Что будет, если люди перестанут жертвовать, так как зачем жертвовать неудачникам, которые даже своих детей не смогли заставить преодолеть ДЦП?
Кстати, решения о жизни людей с нарушениями принимают не только простые граждане, часто прогрессивные или не очень прогрессивные решения зависят от чиновников. Они, в свою очередь, тоже не очень понимают, что такое церебральный паралич. Но скоро посмотрят фильм, и сразу все поймут.
Не секрет, что у нас часто развитие человека, в том числе интеллектуальное, оценивается по развитию движений. Не ходит, значит и не соображает ничего!
А теперь, вполне возможно, что человека с ДЦП станут воспринимать еще и как слабака и неудачника.
Это может иметь множество негативных последствий. Например, сейчас с большим скрипом создаются рабочие места для людей с инвалидностью, но какой работодатель захочет взять на работу человека, который с собой-то справится не смог, не то, что с работой.
Это только один пример нарушения прав человека из-за предвзятого к нему отношения, но можно придумать еще множество вариантов – склонить молодую женщину с ДЦП сделать аборт, так как она со своей болезнью не справилась, куда ей детей заводить.
Да и только проклюнувшийся интерес СМИ к реальной жизни и реальным достижениям людей с инвалидностью может потихоньку угаснуть – кто будет читать о неудачниках, эта тема читателям не интересна, ведь все люди с ДЦП могли бы стать «нормальными», если бы захотели.
Новые знания не нужны?
И напоследок о специалистах.
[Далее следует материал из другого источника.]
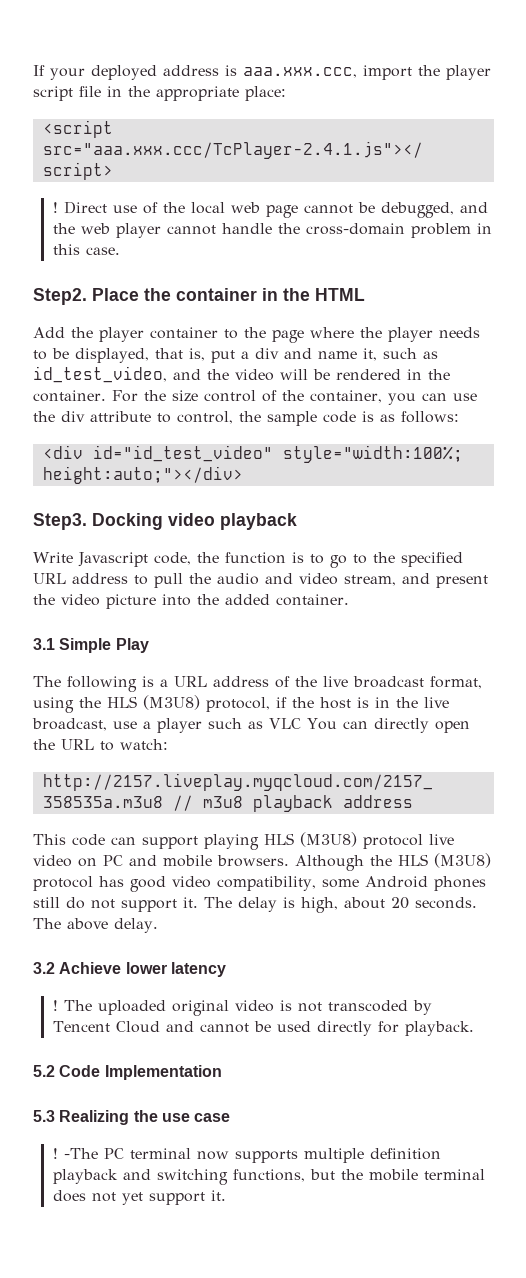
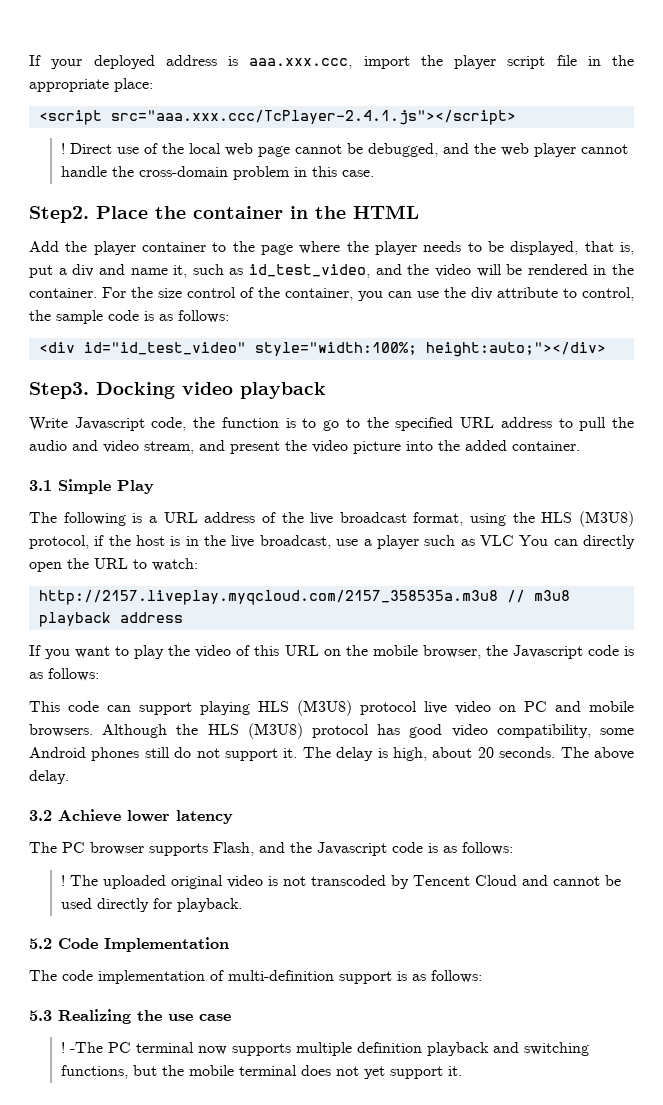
(413, 801) none -> [29,645,634,659] [29,668,99,681] // If you want to play the video of this URL on the mobile browser, the Javascript code is as follows:
(226, 969) none -> [29,842,513,856] // The PC browser supports Flash, and the Javascript code is as follows:
(222, 1072) none -> [29,970,482,984] // The code implementation of multi-definition support is as follows:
К сожалению, уровень подготовки специалистов по физической реабилитации, логопедов и специальных педагогов в нашей стране довольно низкий. Некоторых специальностей, например, физической терапии и эрготерапии, попросту нет, специалистов можно пересчитать практически по пальцам. Вместе с тем множество людей читают все, что находят в интернете, слушают вебинары, подписываются на youtube каналы. Эти люди хотят учиться, хотят работать лучше. Очень важно поддержать этих людей, помочь им ориентироваться в море информации, научить принимать клинические решения и оперировать понятиями доказательной медицины.
Что говорит им фильм «Временные трудности»? Практически прямым текстом им говорят, что никакие новые знания и навыки не нужны, ваше обучение, на которое вы тратите, возможно, последние деньги, никому не нужно. Помочь человеку с ДЦП очень просто – не надо быть специалистом, просто заставляй силой и все будет хорошо. Это очень опасная тенденция – разрушить желание учиться, рефлектировать и мыслить клинически на основе современных публикаций и клинических рекомендаций очень легко, а восстановить это будет тяжело.
Анна Лучникова, эрготерапевт, мама ребенка с ДЦП (Москва):
«Если ДЦП это временные трудности, тогда и последствия инсульта это временные трудности и черепно-мозговой травмы, и дети с синдромом Дауна тоже временно не могут освоить какие-то знания и навыки. Получается, что все в руках родителей и тех, кто работает с человеком, то есть специалистов. И если это так, то плохие у нас в стране специалисты, иначе не было бы столько инвалидов, и родители тоже зря получают пенсию по уходу за ребенком – плохо они занимаются, раз дети не научаются тому, чему герой фильма».
Печально, что такой фильм появился в нашей стране. В стране с непреодоленным индивидуальным и коллективным опытом насилия, унижения и непринятия других. В стране, где каждый человек с инвалидностью должен доказывать свое право на нормальную и достойную жизнь, где ему нужно всем объяснять, что он не тупой, что он может и хочет быть независимым.